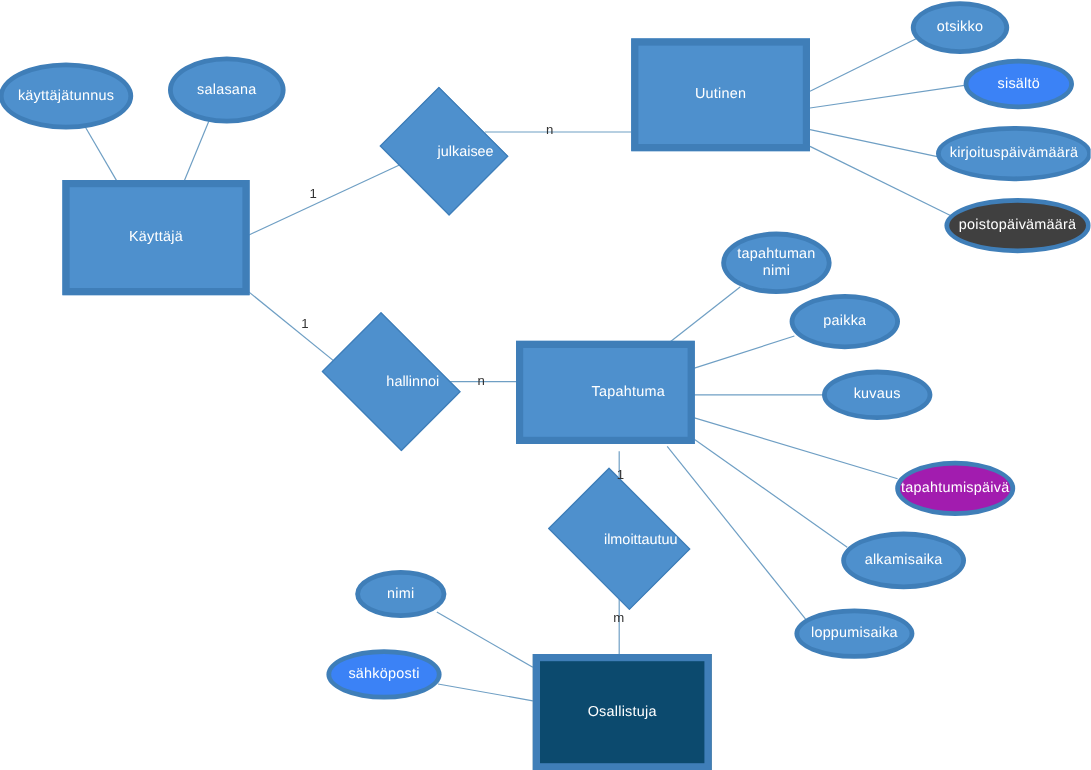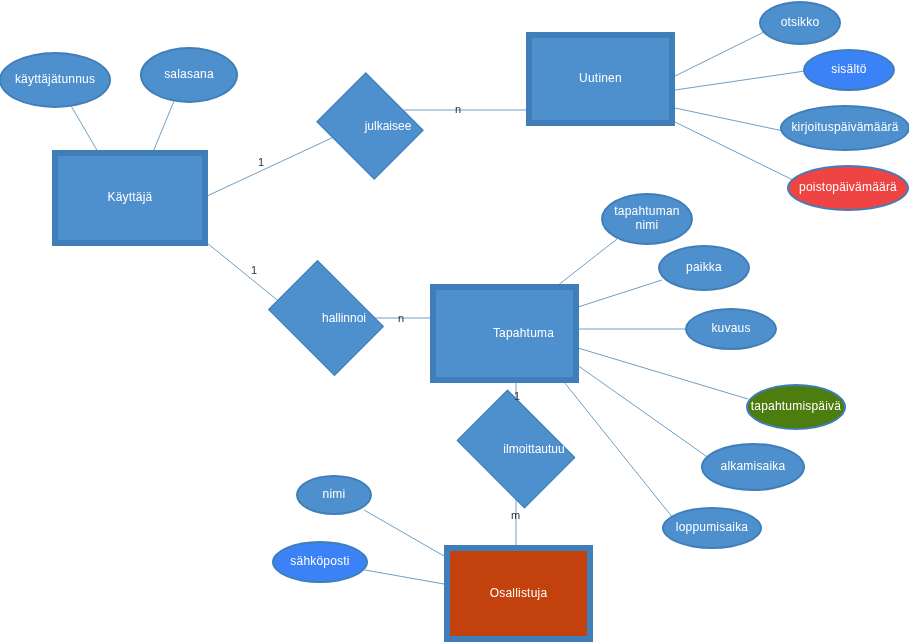--- a/index.html
+++ b/index.html
@@ -44,7 +44,7 @@
   }
   .attribute {
     background: #4E90CD;
-    border: 2px solid #1d4ed8;
+    border: 4px solid #1d4ed8;
     border-radius: 50%;
   }
   .relationship-wrap {

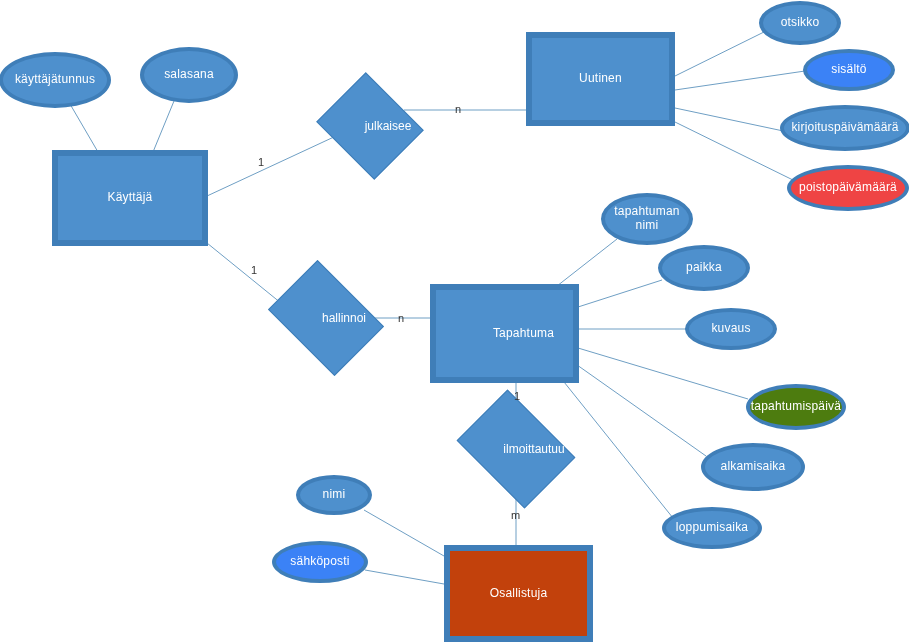--- a/index.html
+++ b/index.html
@@ -138,7 +138,7 @@
       <div class="node attribute" style="left: 780px; top: 105px; width: 130px; height: 46px; background: rgb(78, 144, 205); border-color: rgb(63, 126, 184); color: rgb(255, 255, 255);">
         <span>kirjoituspäivämäärä</span>
       </div>
-      <div class="node attribute" style="left: 787px; top: 165px; width: 122px; height: 46px; background: #ef4444; border-color: rgb(63, 126, 184); color: rgb(255, 255, 255);">
+      <div class="node attribute" style="left: 787px; top: 165px; width: 122px; height: 46px; background: #404040; border-color: rgb(63, 126, 184); color: rgb(255, 255, 255);">
         <span>poistopäivämäärä</span>
       </div>
       <div class="node attribute" style="left: 601px; top: 193px; width: 92px; height: 52px; background: rgb(78, 144, 205); border-color: rgb(63, 126, 184); color: rgb(255, 255, 255);">

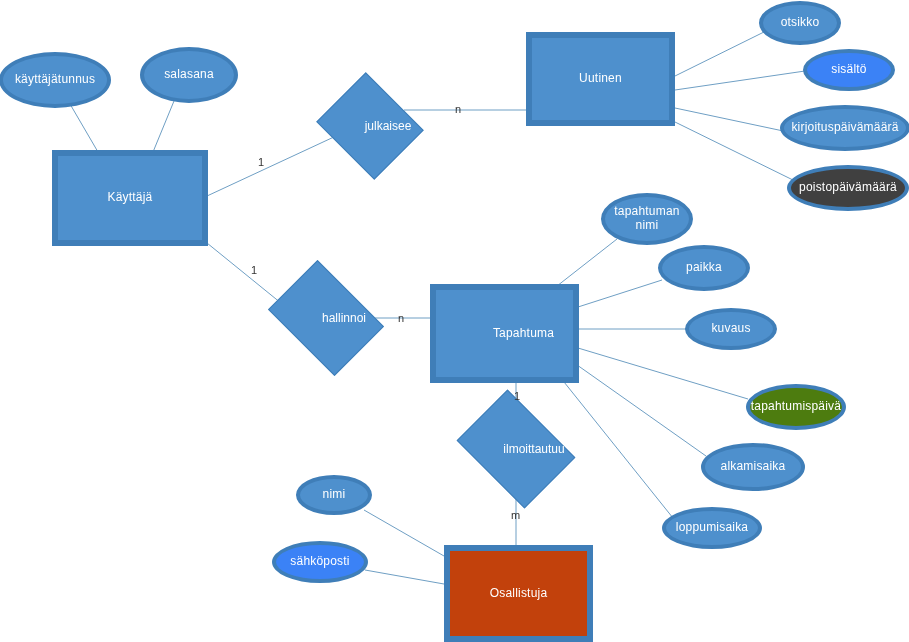--- a/index.html
+++ b/index.html
@@ -117,7 +117,7 @@
       <div class="node entity" style="left: 526px; top: 32px; width: 149px; height: 94px; background: rgb(78, 144, 205); border-color: rgb(63, 126, 184); color: rgb(255, 255, 255);">
         <span>Uutinen</span>
       </div>
-      <div class="node entity" style="left: 430px; top: 284px; width: 149px; height: 99px; background: rgb(78, 144, 205); border-color: rgb(63, 126, 184); color: rgb(255, 255, 255); padding-left: 38px;">
+      <div class="node entity" style="left: 430px; top: 284px; width: 149px; height: 86px; background: rgb(78, 144, 205); border-color: rgb(63, 126, 184); color: rgb(255, 255, 255); padding-left: 38px;">
         <span>Tapahtuma</span>
       </div>
       <div class="node entity" style="left: 444px; top: 545px; width: 149px; height: 97px; background: #c2410c; border-color: rgb(63, 126, 184); color: rgb(255, 255, 255);">

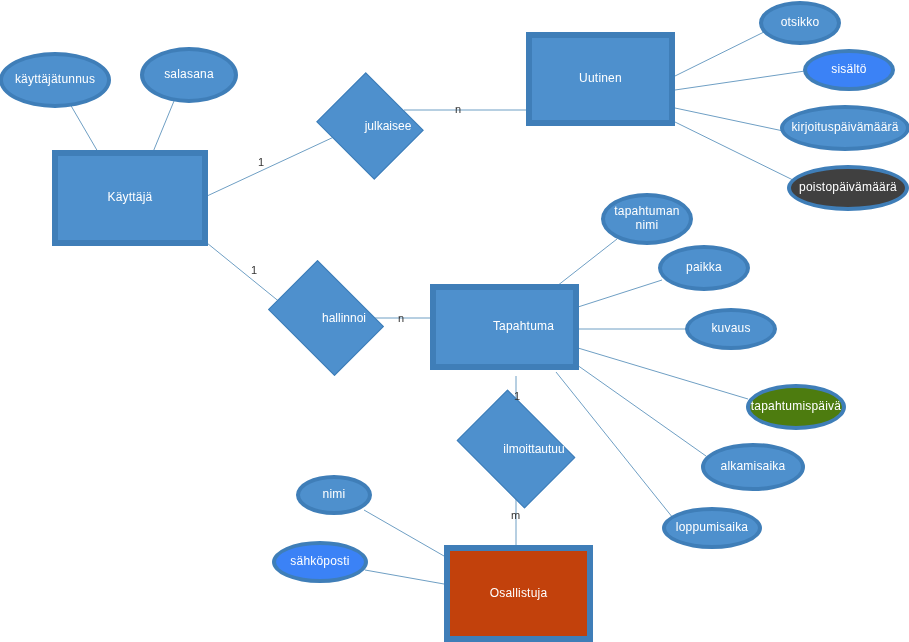--- a/index.html
+++ b/index.html
@@ -150,7 +150,7 @@
       <div class="node attribute" style="left: 685px; top: 308px; width: 92px; height: 42px; background: rgb(78, 144, 205); border-color: rgb(63, 126, 184); color: rgb(255, 255, 255); align-items: center;">
         <span>kuvaus</span>
       </div>
-      <div class="node attribute" style="left: 746px; top: 384px; width: 100px; height: 46px; background: #4d7c0f; border-color: rgb(63, 126, 184); color: rgb(255, 255, 255);">
+      <div class="node attribute" style="left: 746px; top: 384px; width: 100px; height: 46px; background: #a21caf; border-color: rgb(63, 126, 184); color: rgb(255, 255, 255);">
         <span>tapahtumispäivä</span>
       </div>
       <div class="node attribute" style="left: 701px; top: 443px; width: 104px; height: 48px; background: rgb(78, 144, 205); border-color: rgb(63, 126, 184); color: rgb(255, 255, 255);">

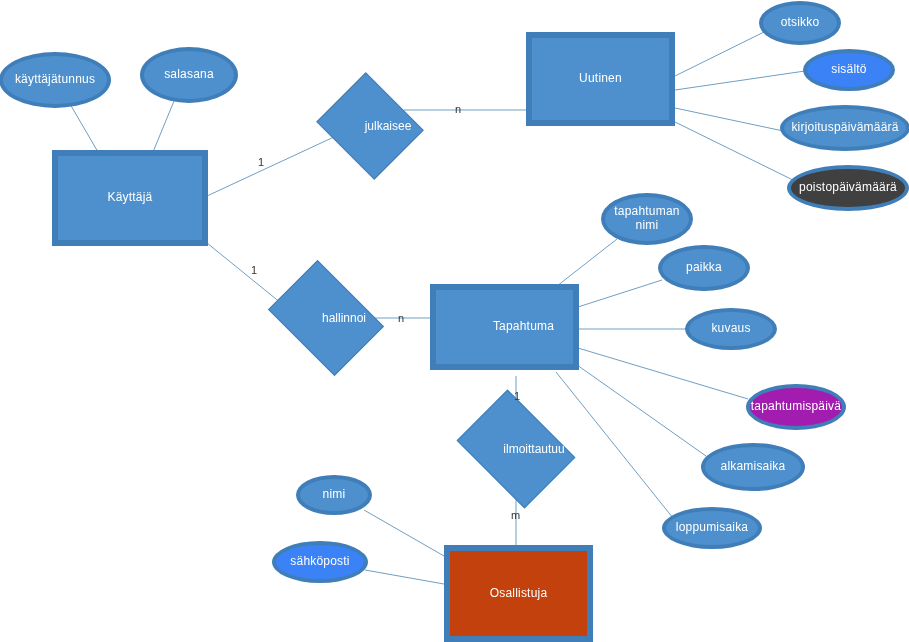--- a/index.html
+++ b/index.html
@@ -120,7 +120,7 @@
       <div class="node entity" style="left: 430px; top: 284px; width: 149px; height: 86px; background: rgb(78, 144, 205); border-color: rgb(63, 126, 184); color: rgb(255, 255, 255); padding-left: 38px;">
         <span>Tapahtuma</span>
       </div>
-      <div class="node entity" style="left: 444px; top: 545px; width: 149px; height: 97px; background: #c2410c; border-color: rgb(63, 126, 184); color: rgb(255, 255, 255);">
+      <div class="node entity" style="left: 444px; top: 545px; width: 149px; height: 97px; background: #0c4a6e; border-color: rgb(63, 126, 184); color: rgb(255, 255, 255);">
         <span>Osallistuja</span>
       </div>
       <div class="node attribute" style="left: -1px; top: 52px; width: 112px; height: 56px; background: rgb(78, 144, 205); border-color: rgb(63, 126, 184); color: rgb(255, 255, 255);">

● **WORK ORDER**:
The required output is every line of the data above, set down exactly and stripped of pictures.

● **OUTPUT BELOW**:
--- a/index.html
+++ b/index.html
@@ -44,7 +44,7 @@
   }
   .attribute {
     background: #4E90CD;
-    border: 2px solid #1d4ed8;
+    border: 4px solid #1d4ed8;
     border-radius: 50%;
   }
   .relationship-wrap {

--- a/index.html
+++ b/index.html
@@ -138,7 +138,7 @@
       <div class="node attribute" style="left: 780px; top: 105px; width: 130px; height: 46px; background: rgb(78, 144, 205); border-color: rgb(63, 126, 184); color: rgb(255, 255, 255);">
         <span>kirjoituspäivämäärä</span>
       </div>
-      <div class="node attribute" style="left: 787px; top: 165px; width: 122px; height: 46px; background: #ef4444; border-color: rgb(63, 126, 184); color: rgb(255, 255, 255);">
+      <div class="node attribute" style="left: 787px; top: 165px; width: 122px; height: 46px; background: #404040; border-color: rgb(63, 126, 184); color: rgb(255, 255, 255);">
         <span>poistopäivämäärä</span>
       </div>
       <div class="node attribute" style="left: 601px; top: 193px; width: 92px; height: 52px; background: rgb(78, 144, 205); border-color: rgb(63, 126, 184); color: rgb(255, 255, 255);">

--- a/index.html
+++ b/index.html
@@ -117,7 +117,7 @@
       <div class="node entity" style="left: 526px; top: 32px; width: 149px; height: 94px; background: rgb(78, 144, 205); border-color: rgb(63, 126, 184); color: rgb(255, 255, 255);">
         <span>Uutinen</span>
       </div>
-      <div class="node entity" style="left: 430px; top: 284px; width: 149px; height: 99px; background: rgb(78, 144, 205); border-color: rgb(63, 126, 184); color: rgb(255, 255, 255); padding-left: 38px;">
+      <div class="node entity" style="left: 430px; top: 284px; width: 149px; height: 86px; background: rgb(78, 144, 205); border-color: rgb(63, 126, 184); color: rgb(255, 255, 255); padding-left: 38px;">
         <span>Tapahtuma</span>
       </div>
       <div class="node entity" style="left: 444px; top: 545px; width: 149px; height: 97px; background: #c2410c; border-color: rgb(63, 126, 184); color: rgb(255, 255, 255);">

--- a/index.html
+++ b/index.html
@@ -150,7 +150,7 @@
       <div class="node attribute" style="left: 685px; top: 308px; width: 92px; height: 42px; background: rgb(78, 144, 205); border-color: rgb(63, 126, 184); color: rgb(255, 255, 255); align-items: center;">
         <span>kuvaus</span>
       </div>
-      <div class="node attribute" style="left: 746px; top: 384px; width: 100px; height: 46px; background: #4d7c0f; border-color: rgb(63, 126, 184); color: rgb(255, 255, 255);">
+      <div class="node attribute" style="left: 746px; top: 384px; width: 100px; height: 46px; background: #a21caf; border-color: rgb(63, 126, 184); color: rgb(255, 255, 255);">
         <span>tapahtumispäivä</span>
       </div>
       <div class="node attribute" style="left: 701px; top: 443px; width: 104px; height: 48px; background: rgb(78, 144, 205); border-color: rgb(63, 126, 184); color: rgb(255, 255, 255);">

--- a/index.html
+++ b/index.html
@@ -120,7 +120,7 @@
       <div class="node entity" style="left: 430px; top: 284px; width: 149px; height: 86px; background: rgb(78, 144, 205); border-color: rgb(63, 126, 184); color: rgb(255, 255, 255); padding-left: 38px;">
         <span>Tapahtuma</span>
       </div>
-      <div class="node entity" style="left: 444px; top: 545px; width: 149px; height: 97px; background: #c2410c; border-color: rgb(63, 126, 184); color: rgb(255, 255, 255);">
+      <div class="node entity" style="left: 444px; top: 545px; width: 149px; height: 97px; background: #0c4a6e; border-color: rgb(63, 126, 184); color: rgb(255, 255, 255);">
         <span>Osallistuja</span>
       </div>
       <div class="node attribute" style="left: -1px; top: 52px; width: 112px; height: 56px; background: rgb(78, 144, 205); border-color: rgb(63, 126, 184); color: rgb(255, 255, 255);">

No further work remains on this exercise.